江雨燕+,李  平,王  清,李常训   

  1. 安徽工业大学 管理科学与工程学院,安徽 马鞍山 243002
  • 出版日期:2014-05-01 发布日期:2014-05-05

Topic Model Combining DSTM and USTM Methods

JIANG Yuyan+, LI Ping, WANG Qing, LI Changxun   

  1. School of Management Science and Engineering, Anhui University of Technology, Ma’anshan, Anhui 243002, China
  • Online:2014-05-01 Published:2014-05-05

摘要: 当前监督或半监督隐藏狄利克雷分配(latent Dirichlet allocation,LDA)模型多数采用DSTM(downstream supervised topic model)或USTM(upstream supervised topic model)方式加入额外信息,使得模型具有较高的主题提取和数据降维能力,然而无法处理包含多种额外信息的学术文档数据。通过对LDA及其扩展模型的研究,提出了一种将DSTM和USTM结合的概率主题模型ART(author & reference topic)。ART模型分别以USTM和DSTM方式构建了文档作者和引用文献的生成过程,因此可以对既包含作者信息又包含引用文献信息的文档进行有效的分析处理。在实验过程中采用Stochastic EM Sampling方法对模型参数进行了学习,并将实验结果与Labeled LDA和DMR模型进行了对比。实验结果表明,ART模型不仅拥有高效的文档主题提取和聚类能力,同时还拥有优良的文档作者判别和引用文献排序能力。

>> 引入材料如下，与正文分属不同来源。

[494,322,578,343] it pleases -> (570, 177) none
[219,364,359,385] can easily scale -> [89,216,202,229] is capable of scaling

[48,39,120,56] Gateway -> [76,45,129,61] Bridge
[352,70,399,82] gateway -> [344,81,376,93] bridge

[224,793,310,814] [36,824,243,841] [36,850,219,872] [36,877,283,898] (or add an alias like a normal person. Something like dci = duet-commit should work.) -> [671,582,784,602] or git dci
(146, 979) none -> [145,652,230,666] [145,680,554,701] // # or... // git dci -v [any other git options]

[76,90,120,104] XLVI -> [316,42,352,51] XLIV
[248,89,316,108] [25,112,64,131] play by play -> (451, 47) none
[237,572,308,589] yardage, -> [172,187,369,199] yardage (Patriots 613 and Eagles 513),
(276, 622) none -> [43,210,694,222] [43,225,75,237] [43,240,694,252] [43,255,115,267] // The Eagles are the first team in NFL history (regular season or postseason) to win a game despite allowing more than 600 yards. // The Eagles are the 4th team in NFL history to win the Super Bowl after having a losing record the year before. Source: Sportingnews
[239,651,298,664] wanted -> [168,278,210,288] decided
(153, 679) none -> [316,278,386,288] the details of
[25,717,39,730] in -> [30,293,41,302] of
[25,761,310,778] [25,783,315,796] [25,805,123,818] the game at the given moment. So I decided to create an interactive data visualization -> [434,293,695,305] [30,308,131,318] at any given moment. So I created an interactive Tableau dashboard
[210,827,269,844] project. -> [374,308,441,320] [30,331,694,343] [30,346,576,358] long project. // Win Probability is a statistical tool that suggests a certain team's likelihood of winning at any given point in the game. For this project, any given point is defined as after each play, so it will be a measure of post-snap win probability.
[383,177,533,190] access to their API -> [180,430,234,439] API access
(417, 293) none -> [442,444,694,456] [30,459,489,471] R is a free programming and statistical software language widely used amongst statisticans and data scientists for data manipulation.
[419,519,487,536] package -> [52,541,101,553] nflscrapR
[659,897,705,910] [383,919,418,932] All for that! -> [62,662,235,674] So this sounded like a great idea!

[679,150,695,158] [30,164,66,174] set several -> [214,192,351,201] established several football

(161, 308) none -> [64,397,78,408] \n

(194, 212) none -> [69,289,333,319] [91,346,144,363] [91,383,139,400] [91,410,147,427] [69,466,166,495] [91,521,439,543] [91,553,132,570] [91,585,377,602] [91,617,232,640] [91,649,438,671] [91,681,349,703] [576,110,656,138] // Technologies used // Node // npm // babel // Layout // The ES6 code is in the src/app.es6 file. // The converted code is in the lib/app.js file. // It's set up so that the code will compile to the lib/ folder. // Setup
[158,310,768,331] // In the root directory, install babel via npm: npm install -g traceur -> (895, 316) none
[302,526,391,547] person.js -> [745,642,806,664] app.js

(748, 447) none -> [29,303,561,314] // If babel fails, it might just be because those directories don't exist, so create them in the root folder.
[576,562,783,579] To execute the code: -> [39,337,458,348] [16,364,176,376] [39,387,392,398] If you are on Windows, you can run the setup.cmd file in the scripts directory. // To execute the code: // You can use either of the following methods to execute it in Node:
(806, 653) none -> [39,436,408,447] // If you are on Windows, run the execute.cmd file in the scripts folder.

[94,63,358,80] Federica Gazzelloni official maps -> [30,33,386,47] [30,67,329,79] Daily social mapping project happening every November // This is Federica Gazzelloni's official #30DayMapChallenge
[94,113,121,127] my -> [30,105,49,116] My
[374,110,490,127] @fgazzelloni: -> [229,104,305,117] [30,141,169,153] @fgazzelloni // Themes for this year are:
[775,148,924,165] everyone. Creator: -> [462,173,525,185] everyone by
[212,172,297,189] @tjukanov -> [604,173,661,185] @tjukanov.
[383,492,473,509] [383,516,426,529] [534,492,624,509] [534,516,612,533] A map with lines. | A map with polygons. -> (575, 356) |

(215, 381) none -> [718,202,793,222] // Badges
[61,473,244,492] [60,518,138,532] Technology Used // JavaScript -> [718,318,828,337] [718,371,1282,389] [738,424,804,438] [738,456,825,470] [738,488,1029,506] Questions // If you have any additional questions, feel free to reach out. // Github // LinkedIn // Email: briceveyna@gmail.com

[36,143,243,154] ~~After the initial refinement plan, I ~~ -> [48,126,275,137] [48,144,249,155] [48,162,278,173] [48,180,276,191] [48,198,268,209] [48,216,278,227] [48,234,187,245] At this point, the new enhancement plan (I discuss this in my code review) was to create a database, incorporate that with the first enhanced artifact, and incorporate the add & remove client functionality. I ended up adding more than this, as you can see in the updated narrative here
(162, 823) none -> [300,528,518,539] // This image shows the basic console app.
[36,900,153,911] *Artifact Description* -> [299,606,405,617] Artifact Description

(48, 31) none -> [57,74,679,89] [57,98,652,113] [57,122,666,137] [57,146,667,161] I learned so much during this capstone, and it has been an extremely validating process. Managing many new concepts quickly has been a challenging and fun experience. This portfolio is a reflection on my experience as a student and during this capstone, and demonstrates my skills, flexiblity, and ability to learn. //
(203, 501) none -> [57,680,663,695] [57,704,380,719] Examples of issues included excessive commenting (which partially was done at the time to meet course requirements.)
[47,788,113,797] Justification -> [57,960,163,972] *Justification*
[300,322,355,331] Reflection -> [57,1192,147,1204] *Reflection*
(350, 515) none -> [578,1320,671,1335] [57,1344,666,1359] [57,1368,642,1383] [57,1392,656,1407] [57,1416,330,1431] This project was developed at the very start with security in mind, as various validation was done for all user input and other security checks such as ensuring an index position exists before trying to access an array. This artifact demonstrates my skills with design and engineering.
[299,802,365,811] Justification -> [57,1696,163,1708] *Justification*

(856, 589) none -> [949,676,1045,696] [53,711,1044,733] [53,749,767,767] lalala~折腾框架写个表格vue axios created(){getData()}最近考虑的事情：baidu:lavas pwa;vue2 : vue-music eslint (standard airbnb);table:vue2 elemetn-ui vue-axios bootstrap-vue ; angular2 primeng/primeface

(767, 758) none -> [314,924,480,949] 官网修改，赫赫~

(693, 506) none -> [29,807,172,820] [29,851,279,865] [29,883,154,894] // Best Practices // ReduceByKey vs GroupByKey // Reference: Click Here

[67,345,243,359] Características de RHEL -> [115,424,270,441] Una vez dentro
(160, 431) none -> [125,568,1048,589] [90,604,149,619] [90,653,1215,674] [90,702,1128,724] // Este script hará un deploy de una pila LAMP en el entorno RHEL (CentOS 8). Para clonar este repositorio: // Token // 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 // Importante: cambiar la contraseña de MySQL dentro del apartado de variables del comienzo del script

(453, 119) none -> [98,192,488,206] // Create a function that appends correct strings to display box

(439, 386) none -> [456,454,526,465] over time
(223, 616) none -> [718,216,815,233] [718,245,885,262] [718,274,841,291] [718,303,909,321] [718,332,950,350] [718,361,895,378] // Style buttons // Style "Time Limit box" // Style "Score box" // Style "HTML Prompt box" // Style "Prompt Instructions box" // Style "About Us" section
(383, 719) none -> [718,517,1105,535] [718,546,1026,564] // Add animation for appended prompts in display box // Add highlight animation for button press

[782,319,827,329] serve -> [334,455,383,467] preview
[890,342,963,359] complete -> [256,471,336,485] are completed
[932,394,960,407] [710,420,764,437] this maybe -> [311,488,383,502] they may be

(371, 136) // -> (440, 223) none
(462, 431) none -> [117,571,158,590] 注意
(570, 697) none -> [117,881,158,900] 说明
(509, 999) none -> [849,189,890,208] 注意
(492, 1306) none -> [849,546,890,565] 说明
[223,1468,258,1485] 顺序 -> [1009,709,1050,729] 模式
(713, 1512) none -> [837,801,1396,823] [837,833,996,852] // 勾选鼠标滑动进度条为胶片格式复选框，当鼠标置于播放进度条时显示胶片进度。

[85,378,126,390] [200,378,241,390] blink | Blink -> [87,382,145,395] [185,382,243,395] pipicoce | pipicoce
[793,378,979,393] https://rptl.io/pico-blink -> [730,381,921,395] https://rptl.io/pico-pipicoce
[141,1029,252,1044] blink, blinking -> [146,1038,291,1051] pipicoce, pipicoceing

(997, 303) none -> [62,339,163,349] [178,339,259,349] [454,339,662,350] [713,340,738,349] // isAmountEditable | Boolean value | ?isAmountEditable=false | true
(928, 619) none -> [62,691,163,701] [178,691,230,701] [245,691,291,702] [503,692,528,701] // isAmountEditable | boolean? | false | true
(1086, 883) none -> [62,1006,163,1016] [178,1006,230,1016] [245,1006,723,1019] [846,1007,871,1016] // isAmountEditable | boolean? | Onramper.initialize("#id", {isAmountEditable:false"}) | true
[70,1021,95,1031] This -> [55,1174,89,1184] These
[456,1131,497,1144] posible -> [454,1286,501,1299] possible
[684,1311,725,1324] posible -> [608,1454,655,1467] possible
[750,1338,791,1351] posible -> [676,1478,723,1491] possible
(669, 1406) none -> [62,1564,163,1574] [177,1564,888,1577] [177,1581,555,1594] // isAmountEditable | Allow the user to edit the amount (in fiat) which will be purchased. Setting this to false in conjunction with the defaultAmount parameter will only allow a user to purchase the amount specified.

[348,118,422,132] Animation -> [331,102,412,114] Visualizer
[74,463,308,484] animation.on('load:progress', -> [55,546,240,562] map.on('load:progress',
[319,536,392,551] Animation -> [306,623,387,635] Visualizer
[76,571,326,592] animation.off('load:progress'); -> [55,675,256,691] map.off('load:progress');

关键词: 隐藏狄利克雷分配(LDA), 监督主题模型, 文档聚类, 作者预测

Abstract: Most of supervised and semi-supervised latent Dirichlet allocation (LDA) models add metadata based on DSTM (downstream supervised topic model) or USTM (upstream supervised topic model) methods, which can improve the capabilities of topics extraction and dimension reduction. However those models can not analyze academic documents which have more than one kind of metadata. Based on the research on the LDA model and its modifications, this paper proposes a new LDA model namely author & references topic (ART) model. The ART model defines the generation process of authors and references by USTM and DSTM which makes the model be able to analyze documents both with authors and references information. In the experiment, Stochastic EM Sampling method is used to learn the parameters of ART model and the ART model is compared with Labeled LDA and DMR models. The experimental results show that the ART model not only has efficient capabilities of academic documents topic extraction and clustering, but also can give an accurate prediction of authors for a new document.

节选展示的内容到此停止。